● **Data supplied**:
-------------------------

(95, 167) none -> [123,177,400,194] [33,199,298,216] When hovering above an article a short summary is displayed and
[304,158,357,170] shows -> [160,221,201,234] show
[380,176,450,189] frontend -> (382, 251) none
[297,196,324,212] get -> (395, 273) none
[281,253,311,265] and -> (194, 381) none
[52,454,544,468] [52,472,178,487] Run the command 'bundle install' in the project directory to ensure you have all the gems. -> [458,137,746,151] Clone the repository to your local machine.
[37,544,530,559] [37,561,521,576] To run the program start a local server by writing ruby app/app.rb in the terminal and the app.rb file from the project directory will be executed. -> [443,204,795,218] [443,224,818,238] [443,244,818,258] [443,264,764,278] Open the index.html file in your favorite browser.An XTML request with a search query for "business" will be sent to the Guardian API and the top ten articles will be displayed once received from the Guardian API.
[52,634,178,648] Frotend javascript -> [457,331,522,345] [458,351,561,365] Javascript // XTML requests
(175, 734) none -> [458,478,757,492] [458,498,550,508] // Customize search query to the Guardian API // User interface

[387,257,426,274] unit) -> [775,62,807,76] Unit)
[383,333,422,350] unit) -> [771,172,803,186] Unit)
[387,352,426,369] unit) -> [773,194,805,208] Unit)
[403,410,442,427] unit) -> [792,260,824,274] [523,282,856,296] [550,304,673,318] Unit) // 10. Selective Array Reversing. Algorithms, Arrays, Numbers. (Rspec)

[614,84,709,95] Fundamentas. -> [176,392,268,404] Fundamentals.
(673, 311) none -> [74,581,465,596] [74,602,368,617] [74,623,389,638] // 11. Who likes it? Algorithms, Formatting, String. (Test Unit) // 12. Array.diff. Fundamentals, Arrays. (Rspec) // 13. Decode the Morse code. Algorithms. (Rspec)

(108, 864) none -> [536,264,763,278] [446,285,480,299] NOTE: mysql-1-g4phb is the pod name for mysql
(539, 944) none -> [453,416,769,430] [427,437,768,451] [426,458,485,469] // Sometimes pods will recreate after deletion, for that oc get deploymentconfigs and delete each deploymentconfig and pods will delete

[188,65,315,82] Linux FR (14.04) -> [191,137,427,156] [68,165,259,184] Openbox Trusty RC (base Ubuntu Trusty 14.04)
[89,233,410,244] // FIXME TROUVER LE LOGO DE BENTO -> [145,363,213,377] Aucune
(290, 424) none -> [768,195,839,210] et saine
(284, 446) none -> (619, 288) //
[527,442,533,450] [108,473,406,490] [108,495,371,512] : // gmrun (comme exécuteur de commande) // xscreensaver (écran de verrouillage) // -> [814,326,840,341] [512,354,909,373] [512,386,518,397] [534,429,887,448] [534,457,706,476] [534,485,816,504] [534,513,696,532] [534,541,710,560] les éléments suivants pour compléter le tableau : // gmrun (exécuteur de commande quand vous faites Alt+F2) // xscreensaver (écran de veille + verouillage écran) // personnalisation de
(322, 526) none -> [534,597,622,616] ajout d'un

-------------------------

● **What to produce**: Only the lines above from the line with "(108, 864) none" to the line with "(539, 944) none", those two lines included, should be reproduced exactly.

● **Solved exercise**:
(108, 864) none -> [536,264,763,278] [446,285,480,299] NOTE: mysql-1-g4phb is the pod name for mysql
(539, 944) none -> [453,416,769,430] [427,437,768,451] [426,458,485,469] // Sometimes pods will recreate after deletion, for that oc get deploymentconfigs and delete each deploymentconfig and pods will delete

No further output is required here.